I was particularly struck by comments in the overview paper—by Alta Fölscher from South Africa—on the fundamental importance of good forward estimates for successful medium-term budgeting. Alta stresses that a fundamental obstacle to the success of MT budgeting in African countries has been that:
the quality of forward estimates is poor. They consist far too frequently of the proposed budget for the first year of a multi-year framework, followed by inflation adjusted projections of cost for the outer year ...they pay little attention to, for example, the likely phasing of policy implementation, changes in demand that will effect spending unevenly or the impact of once-off capital spending on the base-year estimates. ...A key aspect of embedding a medium-term perspective therefore is deciding what the rules are for rolling over and adjusting and determining the forward estimates.

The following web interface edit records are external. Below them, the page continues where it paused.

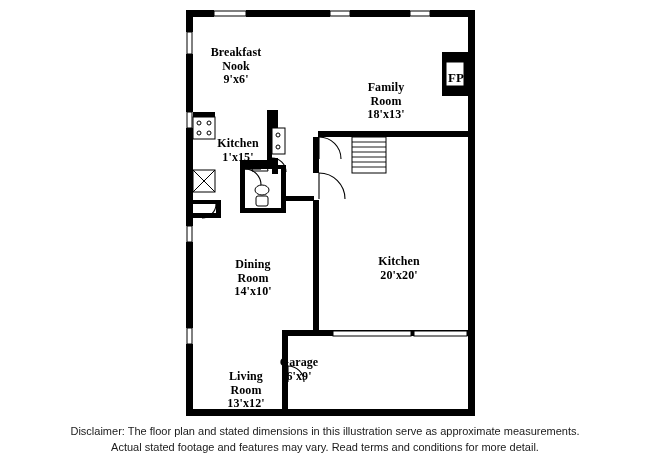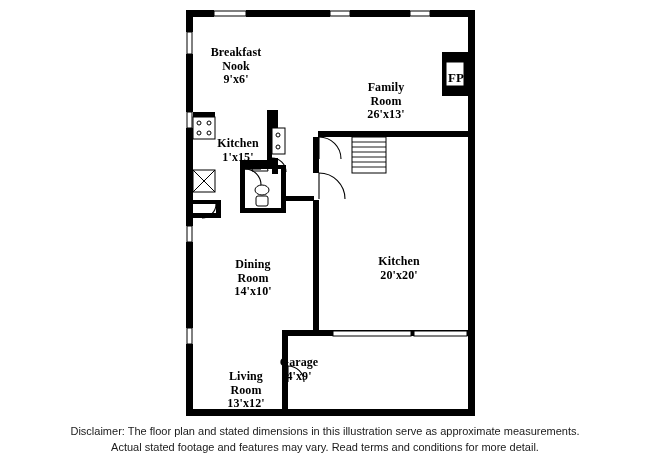--- a/index.html
+++ b/index.html
@@ -190,32 +190,32 @@
   </g>
 </svg>
 
 <div class="room-label" style="left:196px; top:33px; width:80px;">
   <span>Breakfast<br>Nook</span><br><span>9'x6'</span>
 </div>
 <div class="room-label" style="left:198px; top:124px; width:80px;">
   <span>Kitchen</span><br><span>1'x15'</span>
 </div>
 <div class="room-label" style="left:346px; top:68px; width:80px;">
-  <span>Family<br>Room</span><br><span>26'x13'</span>
+  <span>Family<br>Room</span><br><span>18'x13'</span>
 </div>
 <div class="room-label" style="left:213px; top:245px; width:80px;">
   <span>Dining<br>Room</span><br><span>14'x10'</span>
 </div>
 <div class="room-label" style="left:359px; top:242px; width:80px;">
   <span>Kitchen</span><br><span>20'x20'</span>
 </div>
 <div class="room-label" style="left:206px; top:357px; width:80px;">
   <span>Living<br>Room</span><br><span>13'x12'</span>
 </div>
 <div class="room-label" style="left:266px; top:343px; width:66px;">
-  <span>Garage</span><br><span>4'x9'</span>
+  <span>Garage</span><br><span>6'x9'</span>
 </div>
 <div class="fp-label" style="left:447px; top:70px; width:18px;">FP</div>
 
 <div class="disclaimer">
   <div>Disclaimer: The floor plan and stated dimensions in this illustration serve as approximate measurements.</div>
   <div>Actual stated footage and features may vary. Read terms and conditions for more detail.</div>
 </div>
 
 </body></html>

She is spot on – as I’m sure that anyone who has looked at a representative sample of MTEFs from around the world can attest.
This put me in mind of the stimulating blog mini-debate of the week before last (in reaction to my critique of forward-year expenditure ceilings). It underlines reasons why, in my view, we should indeed distinguish clearly between forward estimates and multi-year ceilings for ministries: namely, that a core problem has been the setting of ceilings which are not underpinned by good estimates. The result is arbitrary ceilings which, as Alta says, do not capture underlying expenditure dynamics—and which can as a consequence either underfund or overfund some ministries significantly.
Forward estimates are just that—a projection or estimate of the spending implied over the coming (say) three years by current expenditure policies (including approved new initiatives). Ceilings, on the other hand, imply an intention or a commitment to provide the ministries concerned with specified levels of funding over the next three years. It is possible to have estimates without setting ceilings, and to set ceilings without having estimates.
Having forward estimates without ceilings is not a problem. Australia, for example, produces forward estimates of ministry expenditure while making it clear that the government reserves fully the right to make change expenditure policy in any annual budget. So all the forward estimates tell ministries is how much funding they could expect in the outer years if the government doesn’t change expenditure policy. (Incidentally, this alone is a considerable help to them in reducing budget uncertainty and letting them improve planning.)
It is setting multi-year ceilings without the benefit of good forward estimates which is the problem. To specify what, say, the ministry of education should receive in three years time without having a reasonable understand of how cost-drivers such as trends in the population numbers of school-age children is to risk getting it significantly wrong.
The catch is that developing reasonable forward estimates of expenditure (and revenue, for that matter) is no simple matter, and there are few LICs or even MICs who seem to do it well. This suggests to me that we should be giving a lot more attention in capacity-building to developing the forward estimates skills of ministries of finance.